STUDY MATERIAL:
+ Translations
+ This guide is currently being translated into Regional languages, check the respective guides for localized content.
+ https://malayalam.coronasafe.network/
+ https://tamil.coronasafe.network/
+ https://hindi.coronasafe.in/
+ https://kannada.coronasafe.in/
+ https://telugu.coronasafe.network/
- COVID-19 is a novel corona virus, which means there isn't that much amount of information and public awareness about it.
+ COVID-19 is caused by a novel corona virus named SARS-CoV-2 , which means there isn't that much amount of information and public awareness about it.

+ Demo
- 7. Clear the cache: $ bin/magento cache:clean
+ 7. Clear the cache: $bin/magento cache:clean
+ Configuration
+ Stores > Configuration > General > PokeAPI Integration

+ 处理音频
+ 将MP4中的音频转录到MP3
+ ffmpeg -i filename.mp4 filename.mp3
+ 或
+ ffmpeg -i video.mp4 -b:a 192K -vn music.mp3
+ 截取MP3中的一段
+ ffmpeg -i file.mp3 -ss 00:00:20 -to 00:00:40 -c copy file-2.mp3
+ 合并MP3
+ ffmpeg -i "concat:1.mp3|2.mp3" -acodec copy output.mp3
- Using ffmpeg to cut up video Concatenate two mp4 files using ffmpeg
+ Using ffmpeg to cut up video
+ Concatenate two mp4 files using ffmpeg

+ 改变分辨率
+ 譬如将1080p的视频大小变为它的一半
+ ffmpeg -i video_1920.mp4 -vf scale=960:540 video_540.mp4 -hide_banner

PROBLEM DESCRIPTION: Write out exactly the lines that begin at the one containing "General > PokeAPI Integration" and continue through the last line of the data, and only those.

RESPONSE TO THIS EXERCISE:
+ Stores > Configuration > General > PokeAPI Integration

+ 处理音频
+ 将MP4中的音频转录到MP3
+ ffmpeg -i filename.mp4 filename.mp3
+ 或
+ ffmpeg -i video.mp4 -b:a 192K -vn music.mp3
+ 截取MP3中的一段
+ ffmpeg -i file.mp3 -ss 00:00:20 -to 00:00:40 -c copy file-2.mp3
+ 合并MP3
+ ffmpeg -i "concat:1.mp3|2.mp3" -acodec copy output.mp3
- Using ffmpeg to cut up video Concatenate two mp4 files using ffmpeg
+ Using ffmpeg to cut up video
+ Concatenate two mp4 files using ffmpeg

+ 改变分辨率
+ 譬如将1080p的视频大小变为它的一半
+ ffmpeg -i video_1920.mp4 -vf scale=960:540 video_540.mp4 -hide_banner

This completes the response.